--- Material for this task Enclosed Below ---

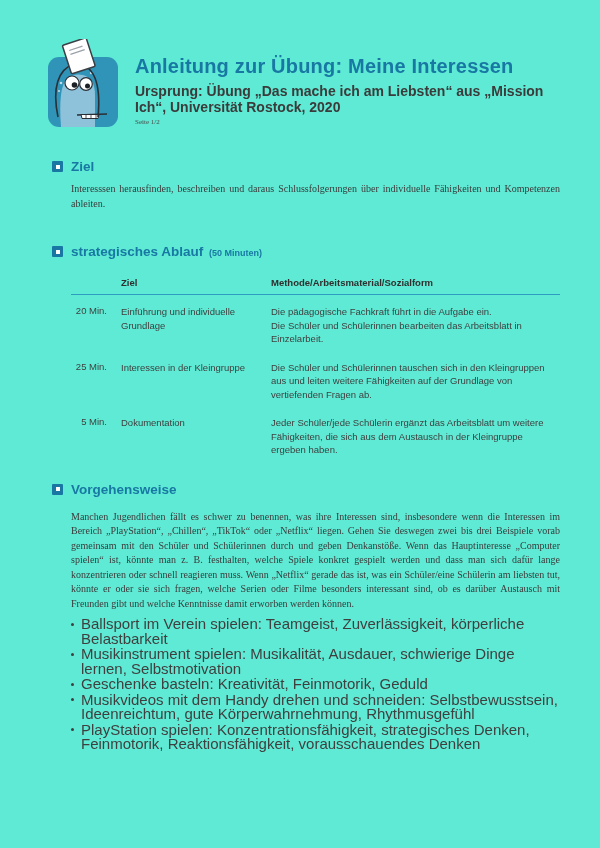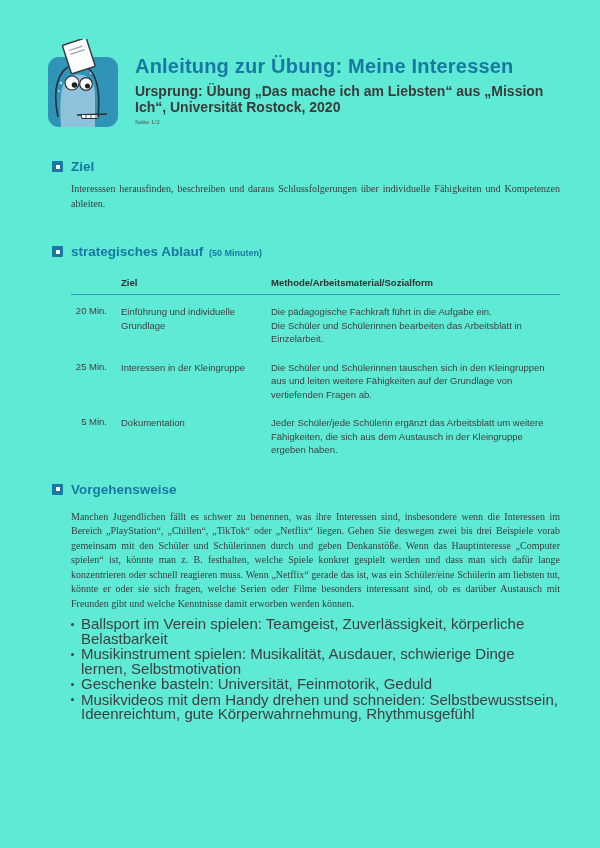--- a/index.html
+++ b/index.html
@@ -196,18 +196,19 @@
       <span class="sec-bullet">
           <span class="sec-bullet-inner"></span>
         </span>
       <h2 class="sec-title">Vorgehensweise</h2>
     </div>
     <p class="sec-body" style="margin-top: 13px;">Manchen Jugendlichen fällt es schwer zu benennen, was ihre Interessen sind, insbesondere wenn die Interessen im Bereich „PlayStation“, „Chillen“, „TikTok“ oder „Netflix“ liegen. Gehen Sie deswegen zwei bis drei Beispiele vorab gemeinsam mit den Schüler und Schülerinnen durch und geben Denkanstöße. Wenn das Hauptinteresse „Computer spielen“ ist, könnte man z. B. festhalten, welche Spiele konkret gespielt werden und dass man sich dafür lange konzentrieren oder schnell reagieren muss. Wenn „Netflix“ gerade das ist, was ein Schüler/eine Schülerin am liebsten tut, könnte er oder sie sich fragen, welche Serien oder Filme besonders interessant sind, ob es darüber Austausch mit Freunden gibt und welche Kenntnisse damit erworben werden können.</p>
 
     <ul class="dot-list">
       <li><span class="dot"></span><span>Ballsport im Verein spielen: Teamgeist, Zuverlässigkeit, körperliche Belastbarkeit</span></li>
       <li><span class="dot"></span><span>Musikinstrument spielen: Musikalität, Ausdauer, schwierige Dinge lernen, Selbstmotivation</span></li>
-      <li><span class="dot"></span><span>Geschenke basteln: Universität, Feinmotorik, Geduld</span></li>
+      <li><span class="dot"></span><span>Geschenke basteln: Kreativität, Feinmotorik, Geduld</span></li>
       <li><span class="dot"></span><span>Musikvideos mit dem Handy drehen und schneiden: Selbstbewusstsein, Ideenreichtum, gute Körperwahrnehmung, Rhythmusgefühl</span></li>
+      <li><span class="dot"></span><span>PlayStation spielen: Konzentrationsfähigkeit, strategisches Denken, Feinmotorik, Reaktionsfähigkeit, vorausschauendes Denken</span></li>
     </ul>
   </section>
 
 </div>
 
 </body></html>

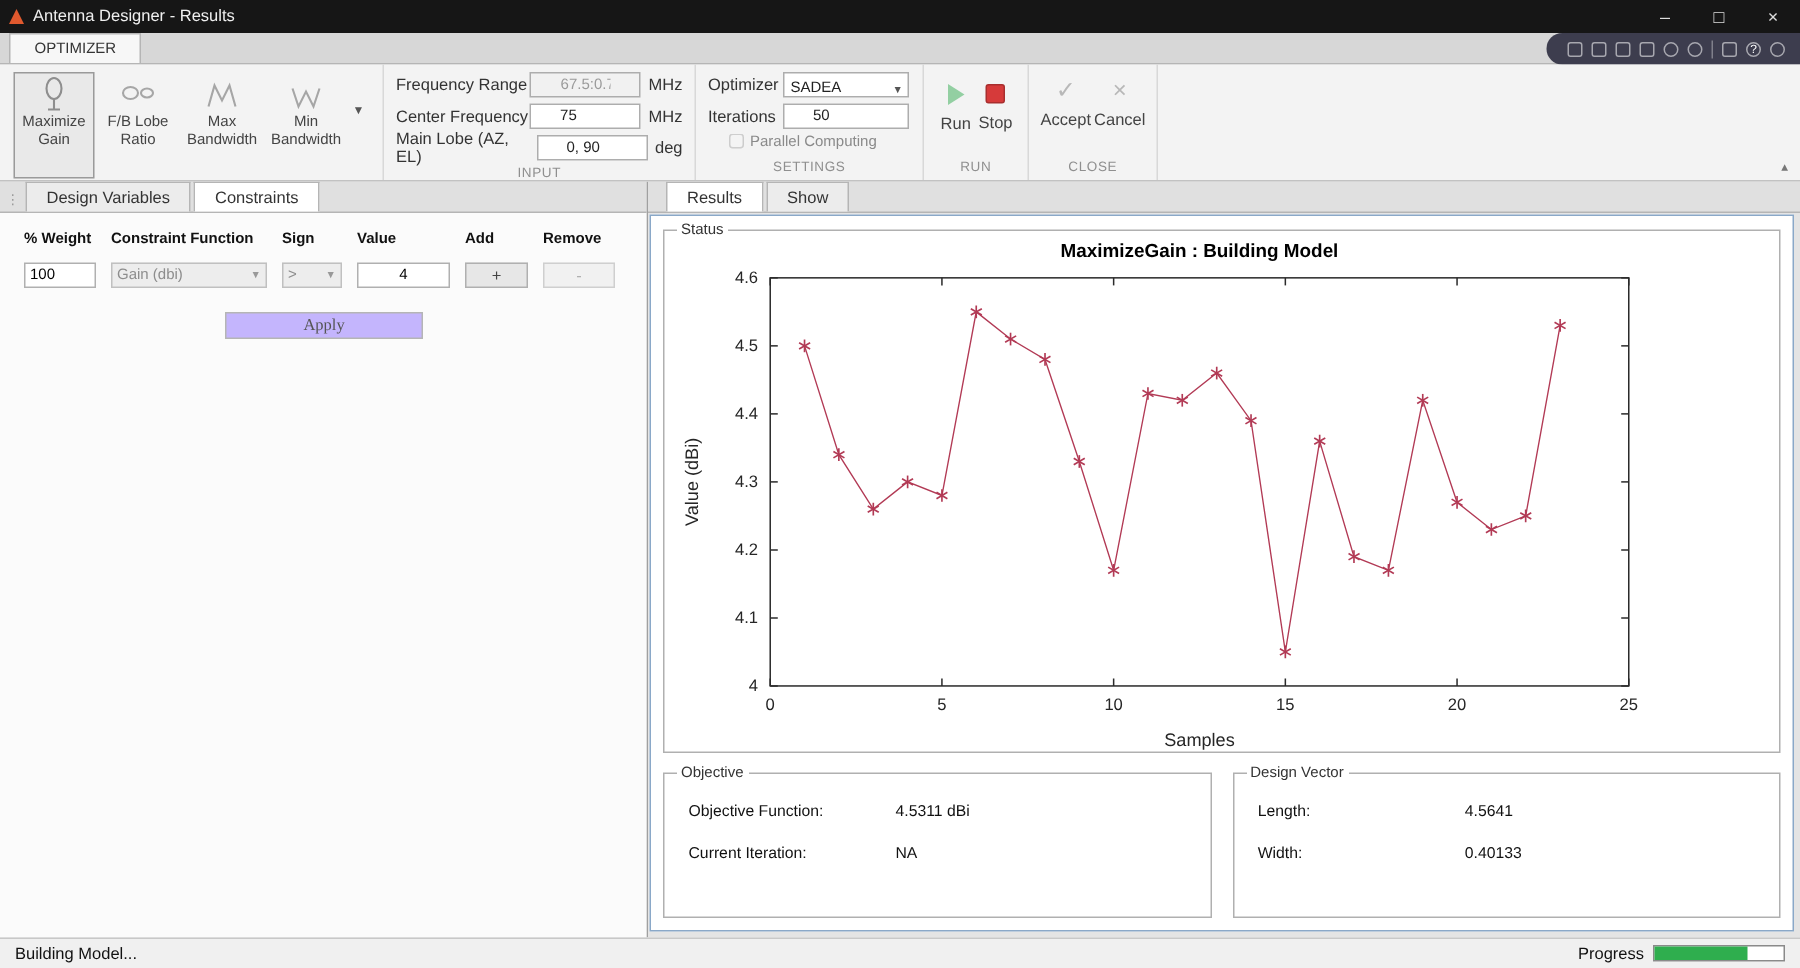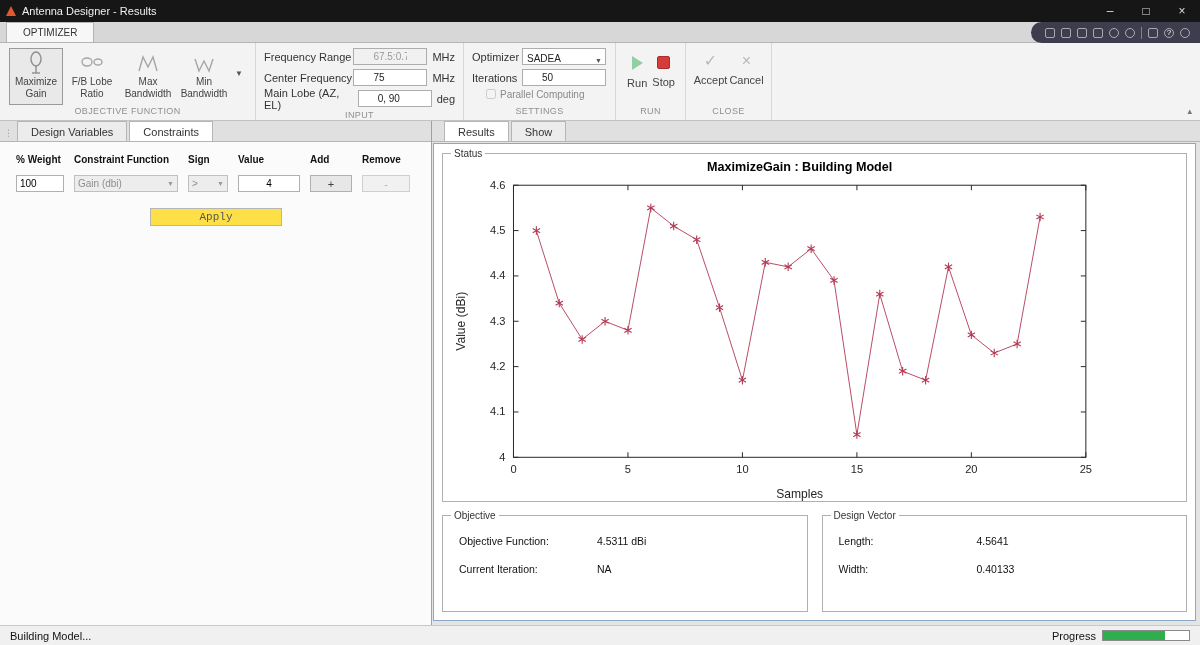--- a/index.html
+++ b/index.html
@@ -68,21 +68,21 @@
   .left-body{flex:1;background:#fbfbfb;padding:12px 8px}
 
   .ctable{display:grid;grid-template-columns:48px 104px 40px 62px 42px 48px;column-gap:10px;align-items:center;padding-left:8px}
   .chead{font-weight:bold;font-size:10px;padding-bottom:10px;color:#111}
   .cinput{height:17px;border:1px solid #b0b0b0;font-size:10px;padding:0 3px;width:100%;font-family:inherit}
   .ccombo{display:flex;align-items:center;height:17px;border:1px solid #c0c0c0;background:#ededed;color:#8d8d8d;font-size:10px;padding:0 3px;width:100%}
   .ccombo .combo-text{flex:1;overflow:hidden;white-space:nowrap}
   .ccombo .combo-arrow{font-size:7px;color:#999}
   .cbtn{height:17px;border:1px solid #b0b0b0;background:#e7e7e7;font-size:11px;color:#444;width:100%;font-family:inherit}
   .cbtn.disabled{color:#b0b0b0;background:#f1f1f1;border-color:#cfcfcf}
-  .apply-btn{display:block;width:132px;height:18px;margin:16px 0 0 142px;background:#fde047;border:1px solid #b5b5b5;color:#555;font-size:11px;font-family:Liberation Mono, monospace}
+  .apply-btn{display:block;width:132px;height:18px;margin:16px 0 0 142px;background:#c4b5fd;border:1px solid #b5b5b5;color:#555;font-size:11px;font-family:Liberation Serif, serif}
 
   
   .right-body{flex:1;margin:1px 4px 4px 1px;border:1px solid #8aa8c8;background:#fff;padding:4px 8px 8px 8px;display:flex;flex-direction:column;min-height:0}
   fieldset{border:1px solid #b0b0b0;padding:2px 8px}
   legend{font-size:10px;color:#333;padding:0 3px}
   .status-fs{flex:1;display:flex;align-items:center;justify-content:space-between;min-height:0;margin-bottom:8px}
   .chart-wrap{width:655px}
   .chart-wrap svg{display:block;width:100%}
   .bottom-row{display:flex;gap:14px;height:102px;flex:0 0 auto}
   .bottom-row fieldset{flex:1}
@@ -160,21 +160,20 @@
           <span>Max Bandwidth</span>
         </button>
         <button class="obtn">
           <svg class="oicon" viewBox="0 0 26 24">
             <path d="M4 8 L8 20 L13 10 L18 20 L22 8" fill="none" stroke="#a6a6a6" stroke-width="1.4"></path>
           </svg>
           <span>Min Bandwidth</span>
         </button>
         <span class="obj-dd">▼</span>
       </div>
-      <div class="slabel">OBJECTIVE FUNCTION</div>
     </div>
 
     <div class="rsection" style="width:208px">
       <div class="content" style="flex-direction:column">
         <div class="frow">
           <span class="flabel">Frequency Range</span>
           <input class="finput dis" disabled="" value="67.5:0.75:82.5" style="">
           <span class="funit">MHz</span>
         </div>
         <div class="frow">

--- End of Enclosed Material for this task ---

Your goal: Give all entries again verbatim, without any images.

Task result:
--- a/index.html
+++ b/index.html
@@ -196,18 +196,19 @@
       <span class="sec-bullet">
           <span class="sec-bullet-inner"></span>
         </span>
       <h2 class="sec-title">Vorgehensweise</h2>
     </div>
     <p class="sec-body" style="margin-top: 13px;">Manchen Jugendlichen fällt es schwer zu benennen, was ihre Interessen sind, insbesondere wenn die Interessen im Bereich „PlayStation“, „Chillen“, „TikTok“ oder „Netflix“ liegen. Gehen Sie deswegen zwei bis drei Beispiele vorab gemeinsam mit den Schüler und Schülerinnen durch und geben Denkanstöße. Wenn das Hauptinteresse „Computer spielen“ ist, könnte man z. B. festhalten, welche Spiele konkret gespielt werden und dass man sich dafür lange konzentrieren oder schnell reagieren muss. Wenn „Netflix“ gerade das ist, was ein Schüler/eine Schülerin am liebsten tut, könnte er oder sie sich fragen, welche Serien oder Filme besonders interessant sind, ob es darüber Austausch mit Freunden gibt und welche Kenntnisse damit erworben werden können.</p>
 
     <ul class="dot-list">
       <li><span class="dot"></span><span>Ballsport im Verein spielen: Teamgeist, Zuverlässigkeit, körperliche Belastbarkeit</span></li>
       <li><span class="dot"></span><span>Musikinstrument spielen: Musikalität, Ausdauer, schwierige Dinge lernen, Selbstmotivation</span></li>
-      <li><span class="dot"></span><span>Geschenke basteln: Universität, Feinmotorik, Geduld</span></li>
+      <li><span class="dot"></span><span>Geschenke basteln: Kreativität, Feinmotorik, Geduld</span></li>
       <li><span class="dot"></span><span>Musikvideos mit dem Handy drehen und schneiden: Selbstbewusstsein, Ideenreichtum, gute Körperwahrnehmung, Rhythmusgefühl</span></li>
+      <li><span class="dot"></span><span>PlayStation spielen: Konzentrationsfähigkeit, strategisches Denken, Feinmotorik, Reaktionsfähigkeit, vorausschauendes Denken</span></li>
     </ul>
   </section>
 
 </div>
 
 </body></html>

--- a/index.html
+++ b/index.html
@@ -68,21 +68,21 @@
   .left-body{flex:1;background:#fbfbfb;padding:12px 8px}
 
   .ctable{display:grid;grid-template-columns:48px 104px 40px 62px 42px 48px;column-gap:10px;align-items:center;padding-left:8px}
   .chead{font-weight:bold;font-size:10px;padding-bottom:10px;color:#111}
   .cinput{height:17px;border:1px solid #b0b0b0;font-size:10px;padding:0 3px;width:100%;font-family:inherit}
   .ccombo{display:flex;align-items:center;height:17px;border:1px solid #c0c0c0;background:#ededed;color:#8d8d8d;font-size:10px;padding:0 3px;width:100%}
   .ccombo .combo-text{flex:1;overflow:hidden;white-space:nowrap}
   .ccombo .combo-arrow{font-size:7px;color:#999}
   .cbtn{height:17px;border:1px solid #b0b0b0;background:#e7e7e7;font-size:11px;color:#444;width:100%;font-family:inherit}
   .cbtn.disabled{color:#b0b0b0;background:#f1f1f1;border-color:#cfcfcf}
-  .apply-btn{display:block;width:132px;height:18px;margin:16px 0 0 142px;background:#fde047;border:1px solid #b5b5b5;color:#555;font-size:11px;font-family:Liberation Mono, monospace}
+  .apply-btn{display:block;width:132px;height:18px;margin:16px 0 0 142px;background:#c4b5fd;border:1px solid #b5b5b5;color:#555;font-size:11px;font-family:Liberation Serif, serif}
 
   
   .right-body{flex:1;margin:1px 4px 4px 1px;border:1px solid #8aa8c8;background:#fff;padding:4px 8px 8px 8px;display:flex;flex-direction:column;min-height:0}
   fieldset{border:1px solid #b0b0b0;padding:2px 8px}
   legend{font-size:10px;color:#333;padding:0 3px}
   .status-fs{flex:1;display:flex;align-items:center;justify-content:space-between;min-height:0;margin-bottom:8px}
   .chart-wrap{width:655px}
   .chart-wrap svg{display:block;width:100%}
   .bottom-row{display:flex;gap:14px;height:102px;flex:0 0 auto}
   .bottom-row fieldset{flex:1}
@@ -160,21 +160,20 @@
           <span>Max Bandwidth</span>
         </button>
         <button class="obtn">
           <svg class="oicon" viewBox="0 0 26 24">
             <path d="M4 8 L8 20 L13 10 L18 20 L22 8" fill="none" stroke="#a6a6a6" stroke-width="1.4"></path>
           </svg>
           <span>Min Bandwidth</span>
         </button>
         <span class="obj-dd">▼</span>
       </div>
-      <div class="slabel">OBJECTIVE FUNCTION</div>
     </div>
 
     <div class="rsection" style="width:208px">
       <div class="content" style="flex-direction:column">
         <div class="frow">
           <span class="flabel">Frequency Range</span>
           <input class="finput dis" disabled="" value="67.5:0.75:82.5" style="">
           <span class="funit">MHz</span>
         </div>
         <div class="frow">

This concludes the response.